L’area temporale, specie nell’emisfero destro, si attiva nella memorizzazione motoria; l’area dell’ippocampo (la più interna del cervello) registra la memoria di tipo spaziale; sempre nell’area più interna del cervello, in una zona detta amigdala, si verifica il recupero della memoria emotiva; quella verbale è posta nella corteccia frontale dell’emisfero sinistro; quella spazio-temporale associata (il dove e il quando) nella corteccia frontale destra e sinistra; la memoria visiva si colloca a livello del lobo occipitale; quella dei suoni e delle melodie nel lobo occipitale destro.
Anche se alcune memorie sono il frutto dell’attività cerebrale perlopiù dell’emisfero di destra e altre di quello di sinistra, le due metà del cervello sono interdipendenti e si integrano a vicenda.
Il processo di memorizzazione avviene attraverso i neuroni e le sinapsi. Esistono due tipi di memoria: a breve termine e a lungo termine. La prima è quel tipo di memoria legata al contingente (la lista della spesa, un numero di telefono occasionale, le attività da svolgere nell’arco della giornata), i cui contenuti vengono presto dimenticati. Tuttavia, se per esempio ripetiamo un numero di telefono più volte, esso passa nel reparto della memoria a lungo termine, preposta all’apprendimento dei concetti e a costituire il nucleo delle nostre memorie più significative.
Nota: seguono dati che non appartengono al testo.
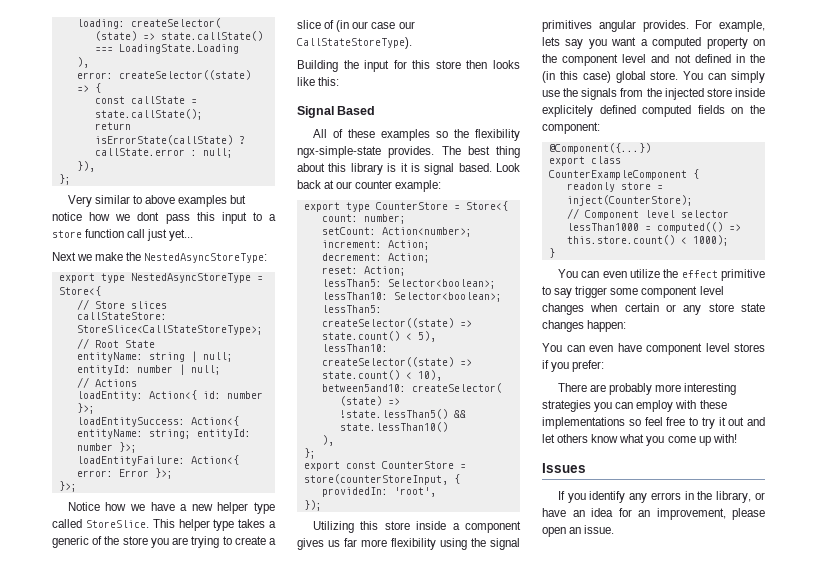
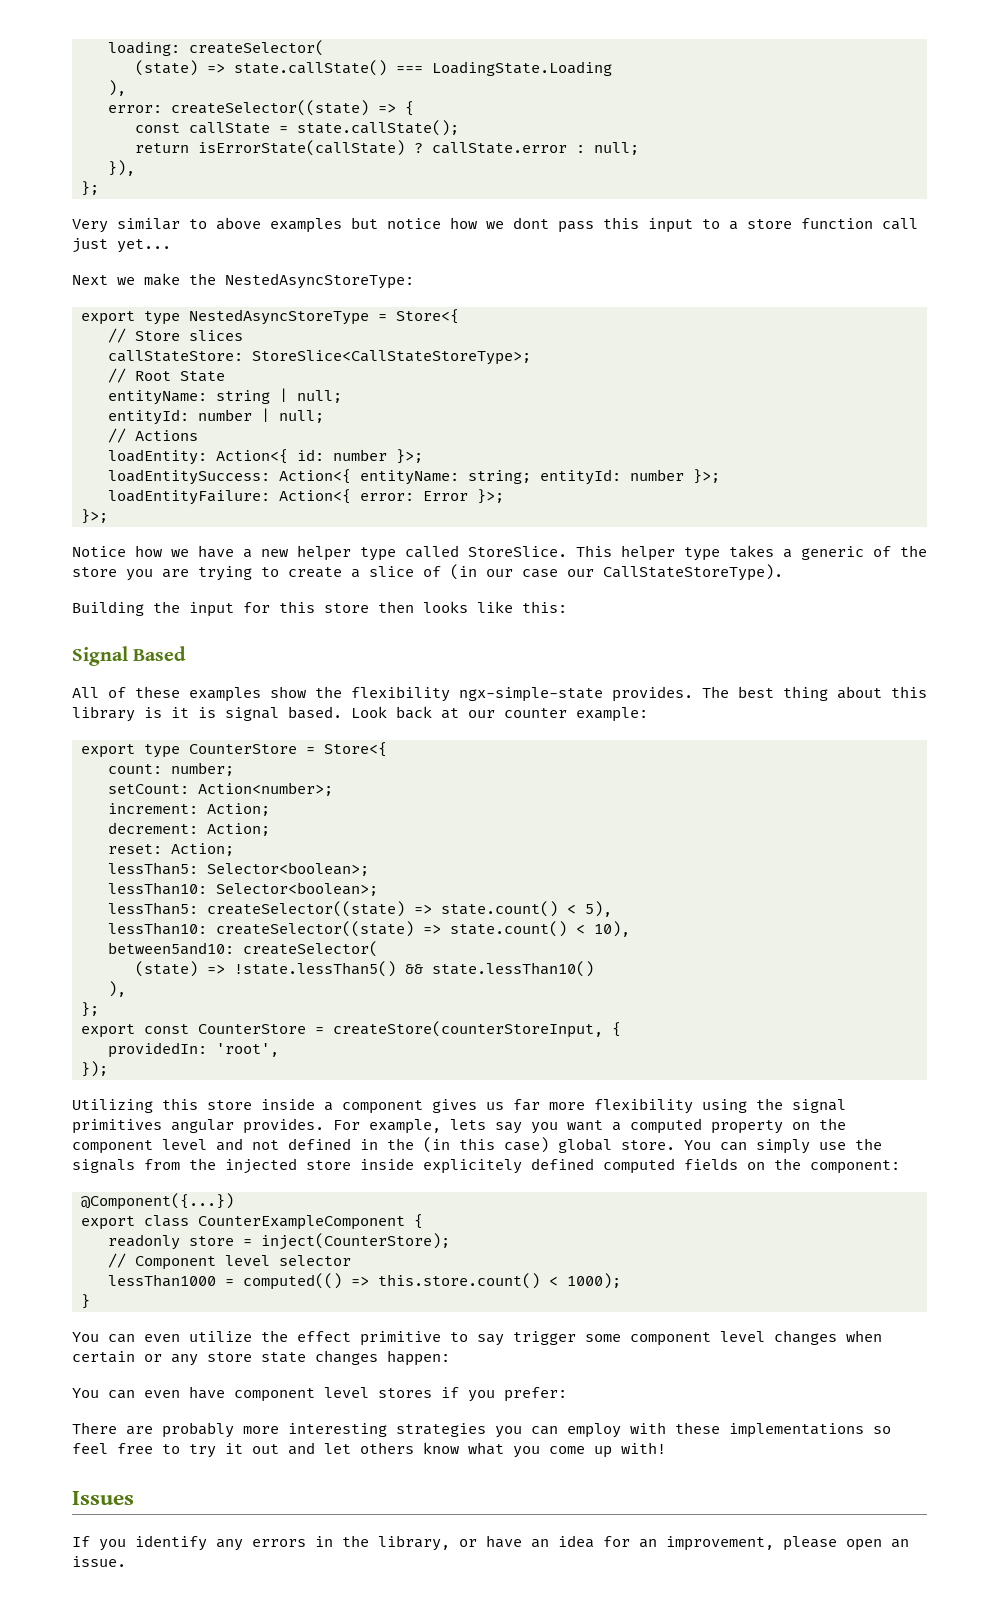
- All of these examples so the flexibility ngx-simple-state provides.
+ All of these examples show the flexibility ngx-simple-state provides.
- export const CounterStore = store(counterStoreInput, {
+ export const CounterStore = createStore(counterStoreInput, {

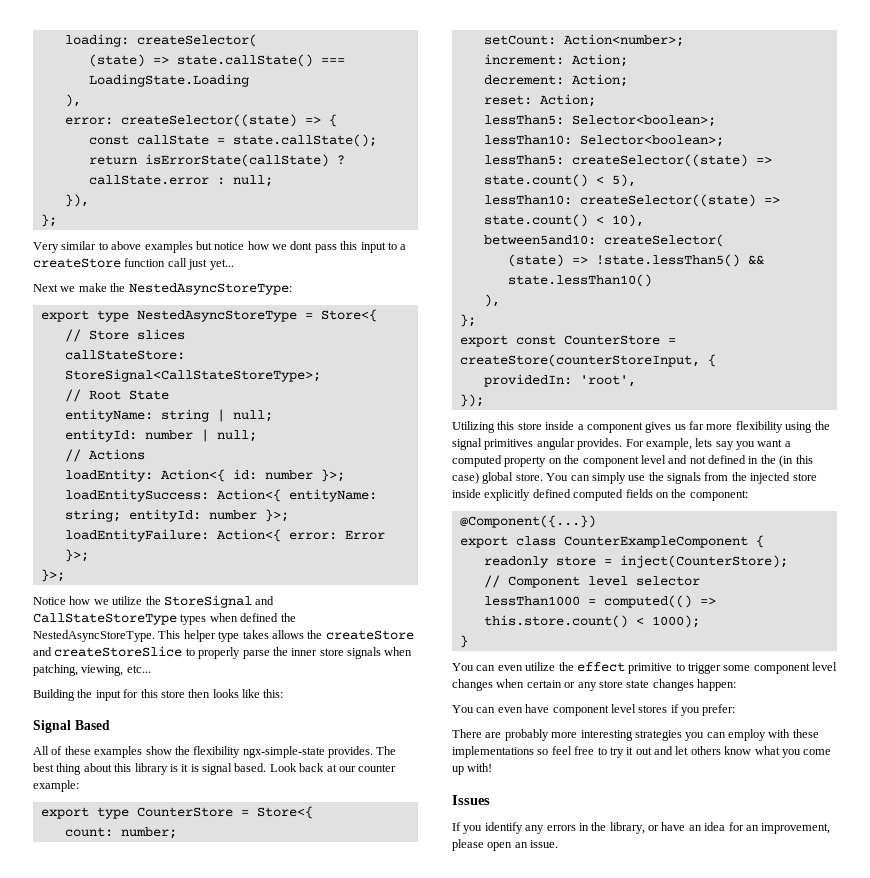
- Very similar to above examples but notice how we dont pass this input to a store function call just yet...
+ Very similar to above examples but notice how we dont pass this input to a createStore function call just yet...
- callStateStore: StoreSlice<CallStateStoreType>;
+ callStateStore: StoreSignal<CallStateStoreType>;
- Notice how we have a new helper type called StoreSlice. This helper type takes a generic of the store you are trying to create a slice of (in our case our CallStateStoreType).
+ Notice how we utilize the StoreSignal and CallStateStoreType types when defined the NestedAsyncStoreType. This helper type takes allows the createStore and createStoreSlice to properly parse the inner store signals when patching, viewing, etc...
- You can simply use the signals from the injected store inside explicitely defined computed fields on the component:
+ You can simply use the signals from the injected store inside explicitly defined computed fields on the component:
- You can even utilize the effect primitive to say trigger some component level changes when certain or any store state changes happen:
+ You can even utilize the effect primitive to trigger some component level changes when certain or any store state changes happen:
Ogni esperienza attiva una stimolazione elettrica che viaggia attraverso l’assone della cellula nervosa fino alla sinapsi, dove esso si collega con un altro neurone o con più neuroni. Le sinapsi vengono così messe in attività e liberano il proprio mediatore chimico. Questo potenziamento di attività elettrica permette la memoria a breve termine. Se però detto potenziamento viene rinforzato (con la ripetizione dello stimolo), a livello di sinapsi si instaurano delle modificazioni permanenti e si producono, grazie a particolari proteine, nuove sinapsi e nuovi microcircuiti. È proprio questo processo che permette di passare alla memoria a lungo termine, quella dei ricordi. La memoria è tanto più forte quanto più interagisce con altri fattori che la comprendano, la completino e la giustifichino: l’interesse, l’emozione, la motivazione, la conoscenza di altri elementi.
Memoria motoria
La memoria che immagazzina tutte le informazioni utili al movimento si definisce genericamente memoria motoria. Essa permette di formare l’immagine cinematica del gesto, ossia di «immaginare», a livello cerebrale, la sequenza spaziale dei movimenti e le posizioni che le diverse parti del corpo, impegnate nell’azione, assumeranno nello spazio, come in una ripresa filmata; inoltre consente di organizzare successivamente il giusto ritmo esecutivo da imporre al gesto stesso, in modo che la semplice immagine cinematica diventi rappresentazione cinestesica e, attraverso il gioco della contrazione delle fibre dei muscoli agonisti e del rilasciamento degli antagonisti (controllo del gesto), al momento dell’esecuzione vera e propria, siano coordinate le esatte sinergie e siano eliminati i tempi morti e le azioni frenanti, affinché il gesto risulti il più economico dal punto di vista della spesa energetica e, al tempo stesso, il più redditizio e facile da eseguire.
L’apprendimento
La memoria da sola non basta per determinare l’apprendimento. È questo un fenomeno ancora più complesso, distinto in tre livelli di cui solo il primo è costituito dai processi mnemonici. Per afferrare il significato e le relazioni fra i dati memorizzati occorre attivare il secondo livello, quello della comprensione, che permette di capire i principi che stanno alla base di concetti o problemi. Affinché l’apprendimento sia efficace si deve però raggiungere il terzo livello, quello della riflessione, che porta poi al ragionamento, alla memoria a lungo termine e alla capacità di estendere ad altri ambiti ciò che si è appreso.